EXERCISE GOAL
Leaving out the images, return the data below exactly as it is written.

DATA FOR PROCESSING
=== Begin Enclosure ===

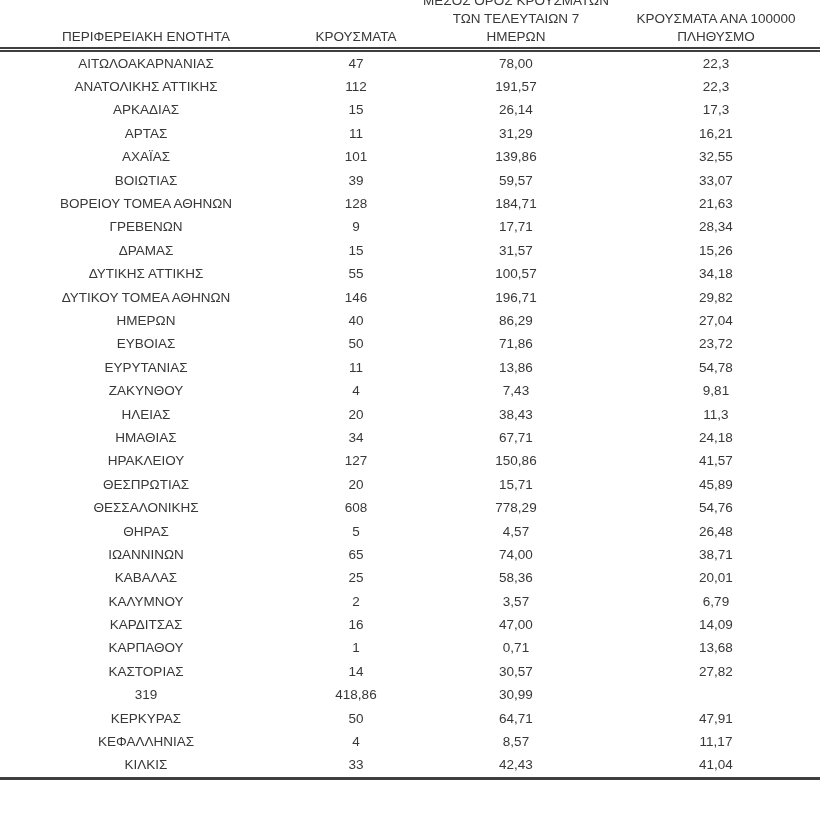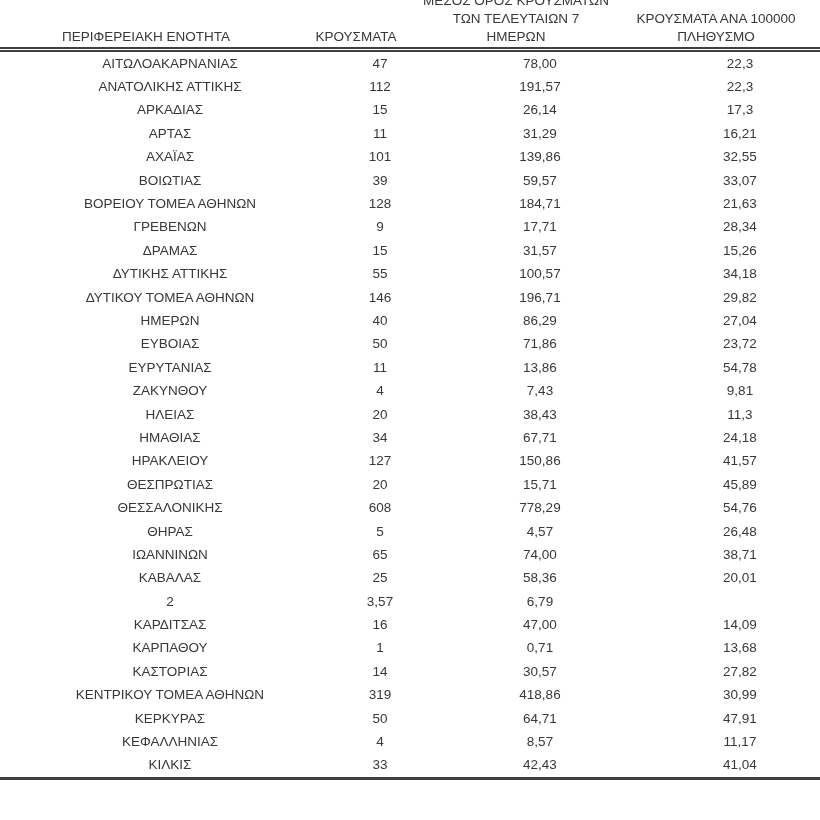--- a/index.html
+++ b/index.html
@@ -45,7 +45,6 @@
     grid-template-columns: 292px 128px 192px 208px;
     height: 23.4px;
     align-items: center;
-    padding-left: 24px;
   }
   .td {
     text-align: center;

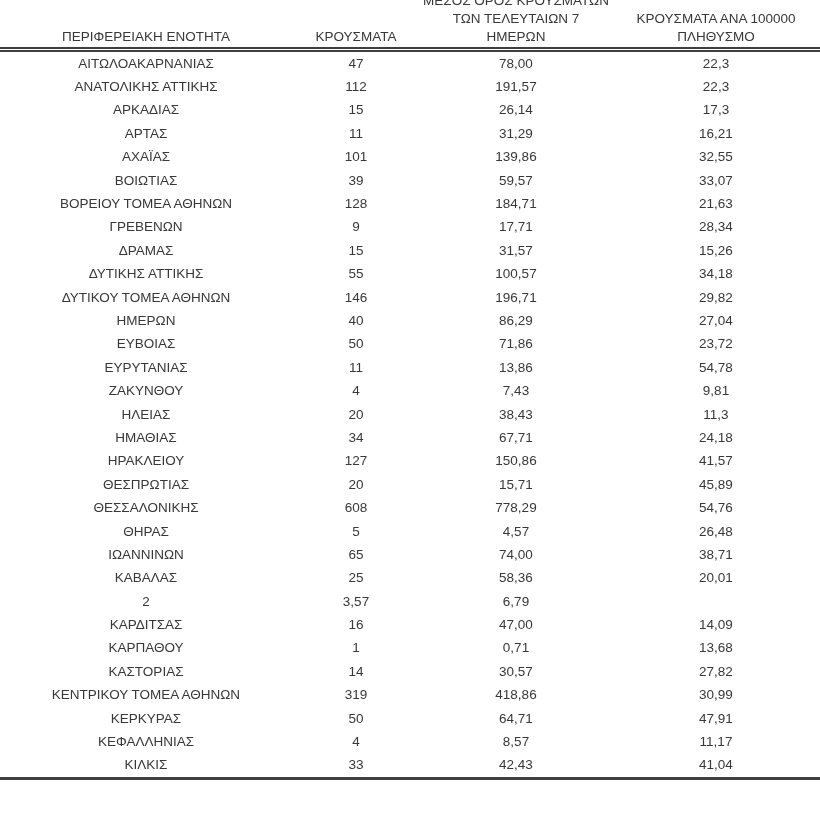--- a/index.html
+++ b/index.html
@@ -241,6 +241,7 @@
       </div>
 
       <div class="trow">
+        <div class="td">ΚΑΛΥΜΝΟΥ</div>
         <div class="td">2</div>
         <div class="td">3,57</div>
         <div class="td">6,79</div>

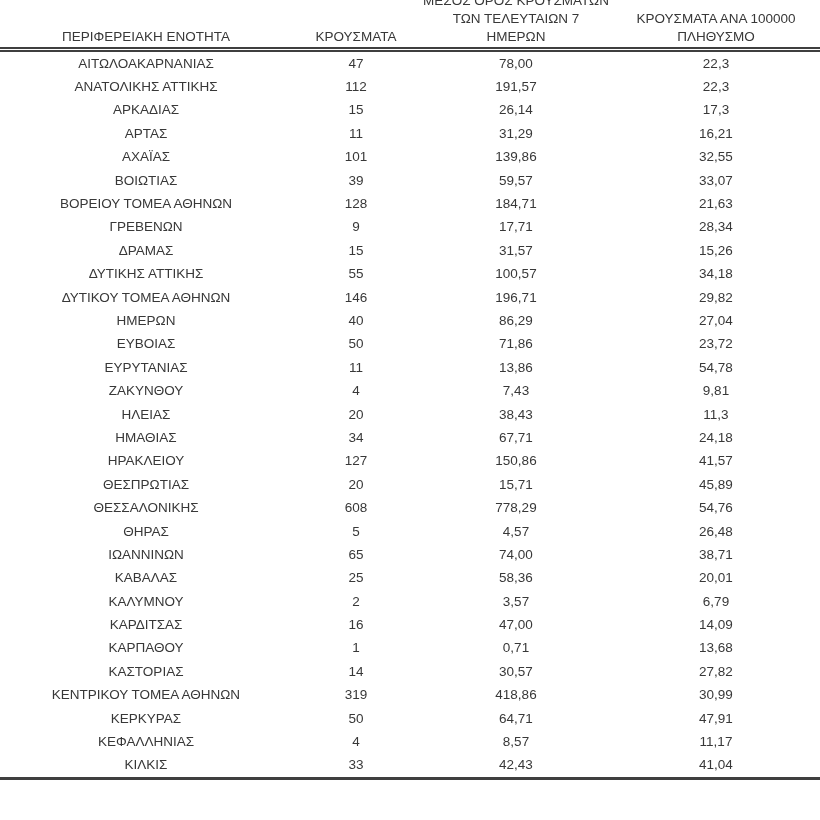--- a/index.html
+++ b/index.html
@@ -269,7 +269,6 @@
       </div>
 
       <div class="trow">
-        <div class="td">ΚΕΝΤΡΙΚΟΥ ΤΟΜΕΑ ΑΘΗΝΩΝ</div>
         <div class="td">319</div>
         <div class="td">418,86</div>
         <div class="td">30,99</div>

=== End Enclosure ===

ANSWER FOR THIS EXERCISE
--- a/index.html
+++ b/index.html
@@ -45,7 +45,6 @@
     grid-template-columns: 292px 128px 192px 208px;
     height: 23.4px;
     align-items: center;
-    padding-left: 24px;
   }
   .td {
     text-align: center;

--- a/index.html
+++ b/index.html
@@ -241,6 +241,7 @@
       </div>
 
       <div class="trow">
+        <div class="td">ΚΑΛΥΜΝΟΥ</div>
         <div class="td">2</div>
         <div class="td">3,57</div>
         <div class="td">6,79</div>

--- a/index.html
+++ b/index.html
@@ -269,7 +269,6 @@
       </div>
 
       <div class="trow">
-        <div class="td">ΚΕΝΤΡΙΚΟΥ ΤΟΜΕΑ ΑΘΗΝΩΝ</div>
         <div class="td">319</div>
         <div class="td">418,86</div>
         <div class="td">30,99</div>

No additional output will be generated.